Score-based generative modeling gives this idea a clean continuous-time form. Song and collaborators describe a stochastic differential equation that gradually transforms the data distribution into a known prior, and a reverse-time SDE that transforms the prior back into the data distribution.[6] The reverse dynamics depend on the score, which is the gradient of the log-density.
A score is a local direction of increasing probability. If the model learns that direction at many noise levels, it can start from noise and move step by step toward structure.
This is where the thermodynamic language starts to feel natural. Diffusion models involve forward and reverse processes, noise schedules, path probabilities, entropy, and the cost of restoring structure. The model is not simply generating an output. It is learning a reverse dynamics.
A careful point matters here. Standard diffusion models are not usually trained as explicit optimal-control problems. It is more accurate to say that they learn reverse-time dynamics, and that the control interpretation becomes sharper when diffusion is viewed through stochastic control, optimal transport, or Schrödinger bridge formulations. That distinction matters because the free-energy view should clarify the field, not overclaim.
Flow matching and rectified flow: making the path explicit
Diffusion models work well, but they often require an iterative path from noise to data. That raises a natural question: can we learn better paths?
Flow matching answers this question by learning a vector field along a probability path. A vector field tells each point where to move and how fast. Lipman and collaborators showed that flow matching can train continuous normalizing flows by regressing vector fields along chosen probability paths, including paths related to diffusion and optimal transport.[7]
Rectified flow pushes a related idea. Liu, Gong, and Liu proposed learning an ODE that transports between distributions along straighter paths, with the goal of reducing discretization cost and improving sampling efficiency.[8]

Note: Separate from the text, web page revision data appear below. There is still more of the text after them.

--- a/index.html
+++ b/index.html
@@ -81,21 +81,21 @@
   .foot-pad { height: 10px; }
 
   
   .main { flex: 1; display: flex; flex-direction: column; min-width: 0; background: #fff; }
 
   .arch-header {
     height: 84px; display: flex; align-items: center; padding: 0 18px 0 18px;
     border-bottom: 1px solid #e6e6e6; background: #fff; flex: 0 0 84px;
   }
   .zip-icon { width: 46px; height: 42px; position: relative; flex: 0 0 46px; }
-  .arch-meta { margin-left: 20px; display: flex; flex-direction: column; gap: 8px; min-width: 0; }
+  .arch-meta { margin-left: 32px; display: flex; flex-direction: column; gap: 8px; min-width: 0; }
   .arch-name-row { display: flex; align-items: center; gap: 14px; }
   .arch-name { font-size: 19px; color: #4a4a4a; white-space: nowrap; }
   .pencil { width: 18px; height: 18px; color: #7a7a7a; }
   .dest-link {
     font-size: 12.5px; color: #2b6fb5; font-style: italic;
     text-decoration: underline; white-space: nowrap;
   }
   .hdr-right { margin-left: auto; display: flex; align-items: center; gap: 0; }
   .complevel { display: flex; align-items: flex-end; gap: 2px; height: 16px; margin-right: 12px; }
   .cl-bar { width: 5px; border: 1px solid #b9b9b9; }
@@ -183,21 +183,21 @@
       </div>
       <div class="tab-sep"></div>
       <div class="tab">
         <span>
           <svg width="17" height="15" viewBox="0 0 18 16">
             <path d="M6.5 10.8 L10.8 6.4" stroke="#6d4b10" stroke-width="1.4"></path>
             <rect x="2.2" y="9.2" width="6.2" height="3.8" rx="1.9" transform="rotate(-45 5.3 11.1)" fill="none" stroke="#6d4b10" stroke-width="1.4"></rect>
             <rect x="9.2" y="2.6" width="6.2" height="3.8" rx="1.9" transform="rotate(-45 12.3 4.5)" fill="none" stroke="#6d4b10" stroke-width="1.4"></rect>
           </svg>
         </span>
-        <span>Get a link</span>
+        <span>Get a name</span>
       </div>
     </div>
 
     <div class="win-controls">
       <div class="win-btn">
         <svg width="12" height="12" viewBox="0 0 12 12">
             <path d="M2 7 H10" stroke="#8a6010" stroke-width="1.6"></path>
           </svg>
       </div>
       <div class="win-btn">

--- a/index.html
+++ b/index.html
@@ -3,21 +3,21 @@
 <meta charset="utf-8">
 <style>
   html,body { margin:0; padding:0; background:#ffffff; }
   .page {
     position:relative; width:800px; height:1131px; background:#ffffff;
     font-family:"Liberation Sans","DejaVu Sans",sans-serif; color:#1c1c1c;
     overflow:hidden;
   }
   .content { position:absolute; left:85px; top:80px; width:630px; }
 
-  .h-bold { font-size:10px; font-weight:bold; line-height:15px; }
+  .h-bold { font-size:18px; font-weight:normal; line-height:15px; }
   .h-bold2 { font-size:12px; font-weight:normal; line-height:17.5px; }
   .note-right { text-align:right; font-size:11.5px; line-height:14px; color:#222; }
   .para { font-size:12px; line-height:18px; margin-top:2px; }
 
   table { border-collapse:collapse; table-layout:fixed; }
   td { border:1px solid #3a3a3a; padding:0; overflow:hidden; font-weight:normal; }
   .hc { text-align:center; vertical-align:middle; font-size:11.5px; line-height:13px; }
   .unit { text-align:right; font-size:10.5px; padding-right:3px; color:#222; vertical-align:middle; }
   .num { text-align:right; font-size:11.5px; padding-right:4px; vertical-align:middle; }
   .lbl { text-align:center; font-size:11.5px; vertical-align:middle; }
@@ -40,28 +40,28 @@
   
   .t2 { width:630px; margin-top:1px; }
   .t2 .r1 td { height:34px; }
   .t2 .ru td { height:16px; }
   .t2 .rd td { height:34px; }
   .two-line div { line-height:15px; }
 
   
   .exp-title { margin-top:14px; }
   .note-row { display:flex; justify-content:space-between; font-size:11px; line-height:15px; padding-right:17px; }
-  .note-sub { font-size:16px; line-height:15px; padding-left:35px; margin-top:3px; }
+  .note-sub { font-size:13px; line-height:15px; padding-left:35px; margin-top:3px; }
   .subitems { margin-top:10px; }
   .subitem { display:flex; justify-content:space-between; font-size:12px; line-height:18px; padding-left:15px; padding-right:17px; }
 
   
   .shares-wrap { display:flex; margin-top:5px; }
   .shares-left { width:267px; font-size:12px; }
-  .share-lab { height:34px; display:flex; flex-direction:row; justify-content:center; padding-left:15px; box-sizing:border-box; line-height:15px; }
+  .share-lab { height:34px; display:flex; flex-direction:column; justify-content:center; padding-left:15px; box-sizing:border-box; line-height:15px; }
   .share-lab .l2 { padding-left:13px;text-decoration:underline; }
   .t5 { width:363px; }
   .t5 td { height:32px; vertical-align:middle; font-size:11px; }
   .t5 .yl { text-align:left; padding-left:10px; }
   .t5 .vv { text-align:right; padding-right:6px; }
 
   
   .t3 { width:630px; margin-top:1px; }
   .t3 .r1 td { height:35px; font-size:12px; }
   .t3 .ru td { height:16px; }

The intuition is geometric. If the path from noise to data is winding and stochastic, sampling may require many steps. If the path is smoother or straighter, fewer numerical steps may be enough. The model family changes because the path has become part of the design.
This is one reason flow matching and rectified flow feel like more than incremental variants. They move attention from endpoint quality to path quality. The question is not only whether the final sample looks right. The question is how efficiently and stably the model gets there.
In a free-energy view, that is exactly the kind of question we should expect. The model is still fitting data, but it is also paying for the route it takes through probability space.
Schrödinger bridges: when the path itself is the object
Schrödinger bridges are the most abstract part of this map, so they deserve a plain definition.
A Schrödinger bridge asks how to move one probability distribution into another through stochastic trajectories while staying close to a reference process, often Brownian motion. It is an entropy-regularized optimal transport problem on path space.
Unpack that sentence piece by piece.
Optimal transport asks how to move probability mass from one distribution to another. Entropy regularization keeps the solution from becoming too rigid. Path space means we care about full trajectories, not only starting and ending points. A reference process gives the system a baseline dynamics that it can deviate from, but not without paying a cost.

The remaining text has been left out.